Look at each line of the records and count those with "space" in them. Please answer with the count alone.

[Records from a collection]
□ □ □ □ □ □ □

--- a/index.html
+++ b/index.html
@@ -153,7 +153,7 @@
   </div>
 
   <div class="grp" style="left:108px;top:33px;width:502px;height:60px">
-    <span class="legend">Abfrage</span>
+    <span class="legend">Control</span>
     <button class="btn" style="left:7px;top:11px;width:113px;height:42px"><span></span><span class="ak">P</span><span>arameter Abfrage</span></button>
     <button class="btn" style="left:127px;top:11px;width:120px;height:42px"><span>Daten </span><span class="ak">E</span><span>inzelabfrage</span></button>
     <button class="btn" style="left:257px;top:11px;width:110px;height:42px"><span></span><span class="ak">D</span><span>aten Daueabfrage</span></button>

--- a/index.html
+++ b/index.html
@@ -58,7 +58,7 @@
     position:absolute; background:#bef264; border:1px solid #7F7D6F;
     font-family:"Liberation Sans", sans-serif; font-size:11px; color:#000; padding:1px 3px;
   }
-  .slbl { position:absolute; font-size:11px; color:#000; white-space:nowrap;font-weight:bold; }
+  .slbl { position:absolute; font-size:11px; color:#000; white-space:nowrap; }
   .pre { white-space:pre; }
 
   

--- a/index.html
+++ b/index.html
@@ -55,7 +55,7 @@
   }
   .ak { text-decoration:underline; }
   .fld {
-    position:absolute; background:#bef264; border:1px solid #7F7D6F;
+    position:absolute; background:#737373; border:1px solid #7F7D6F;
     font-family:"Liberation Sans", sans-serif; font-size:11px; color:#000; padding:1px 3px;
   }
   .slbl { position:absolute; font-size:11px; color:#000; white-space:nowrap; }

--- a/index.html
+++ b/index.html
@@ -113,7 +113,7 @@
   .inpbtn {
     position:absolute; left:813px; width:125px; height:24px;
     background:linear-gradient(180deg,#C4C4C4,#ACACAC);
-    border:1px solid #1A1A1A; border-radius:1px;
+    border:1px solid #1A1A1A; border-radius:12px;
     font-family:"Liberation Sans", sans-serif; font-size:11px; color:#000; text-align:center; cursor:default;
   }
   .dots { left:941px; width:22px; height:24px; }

□ □ □ □ □ □ □

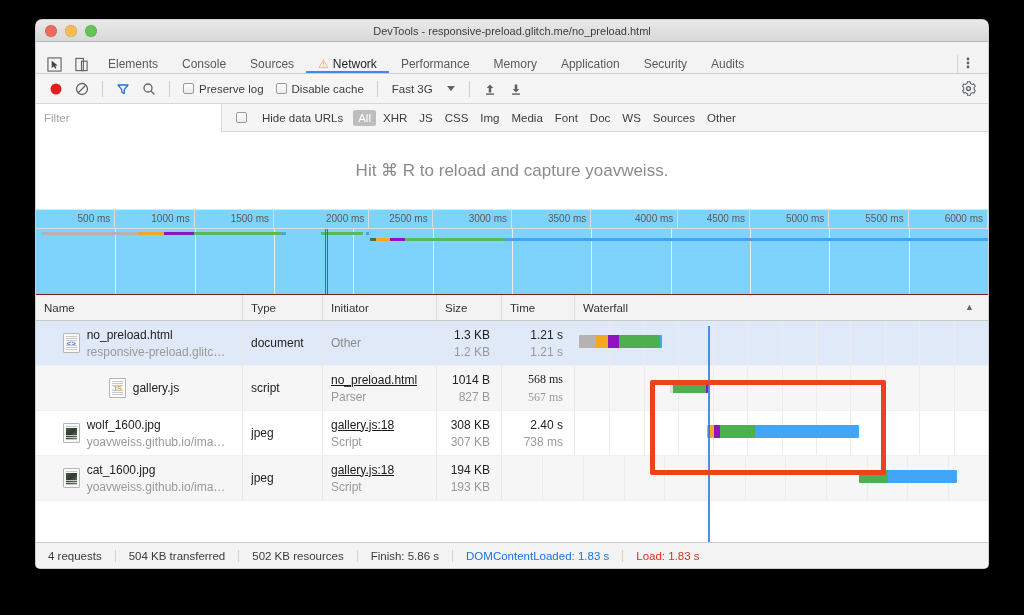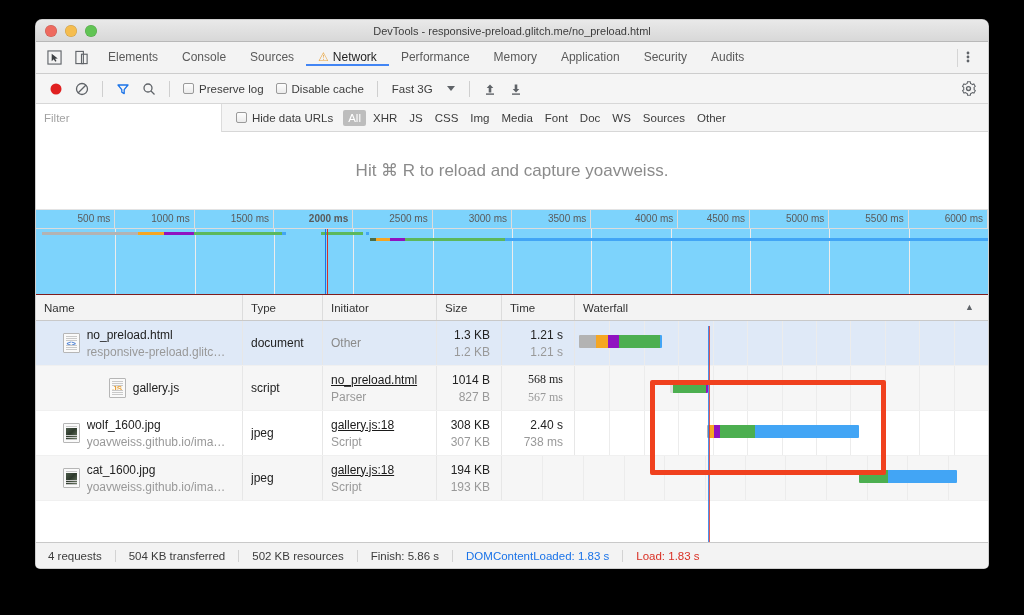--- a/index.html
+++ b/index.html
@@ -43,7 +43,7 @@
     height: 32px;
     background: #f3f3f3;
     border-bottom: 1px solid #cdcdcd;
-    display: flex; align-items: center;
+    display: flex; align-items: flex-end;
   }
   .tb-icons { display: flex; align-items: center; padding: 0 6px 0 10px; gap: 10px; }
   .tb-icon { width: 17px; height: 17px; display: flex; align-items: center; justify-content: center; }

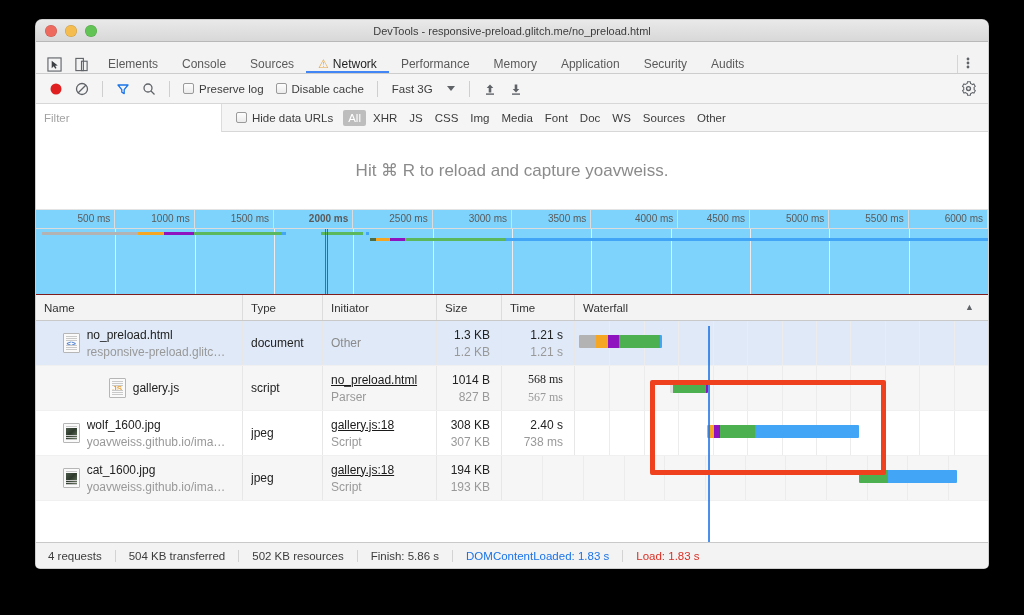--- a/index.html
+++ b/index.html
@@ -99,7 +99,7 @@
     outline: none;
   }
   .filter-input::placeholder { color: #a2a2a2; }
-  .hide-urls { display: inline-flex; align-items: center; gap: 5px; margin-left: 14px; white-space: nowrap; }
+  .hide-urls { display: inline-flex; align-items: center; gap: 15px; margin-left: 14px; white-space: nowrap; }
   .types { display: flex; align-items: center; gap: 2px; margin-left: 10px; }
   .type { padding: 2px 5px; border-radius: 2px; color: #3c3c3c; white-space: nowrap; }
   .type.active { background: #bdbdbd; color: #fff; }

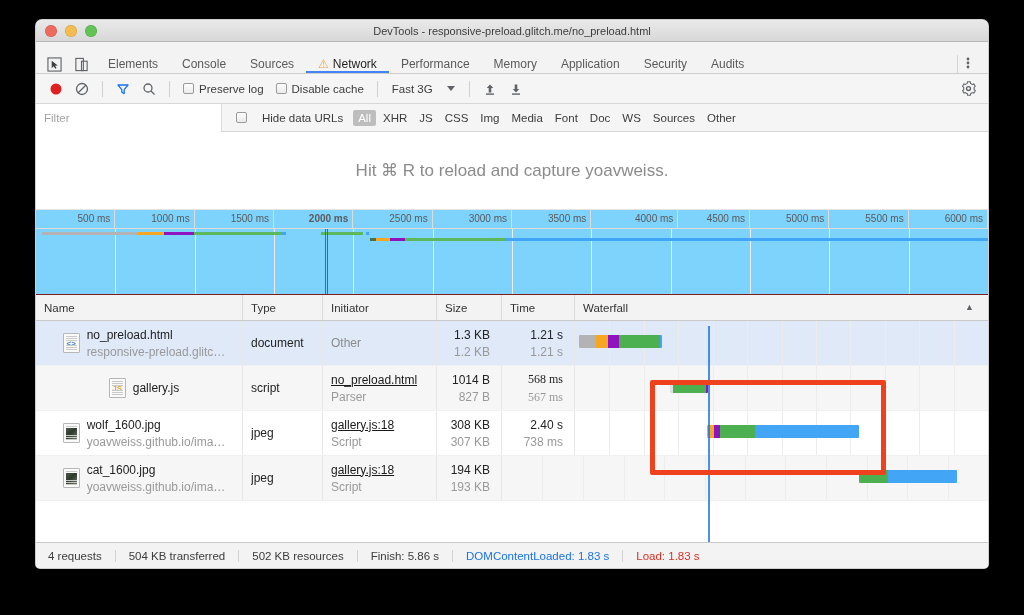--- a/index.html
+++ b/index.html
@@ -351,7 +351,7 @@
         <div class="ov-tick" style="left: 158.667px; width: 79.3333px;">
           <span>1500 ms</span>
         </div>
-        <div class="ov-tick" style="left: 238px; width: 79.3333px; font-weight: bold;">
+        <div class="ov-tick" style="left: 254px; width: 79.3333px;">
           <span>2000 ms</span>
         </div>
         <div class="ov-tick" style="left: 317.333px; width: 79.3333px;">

□ □ □ □ □ □ □

▸ **Answer to this problem**:
7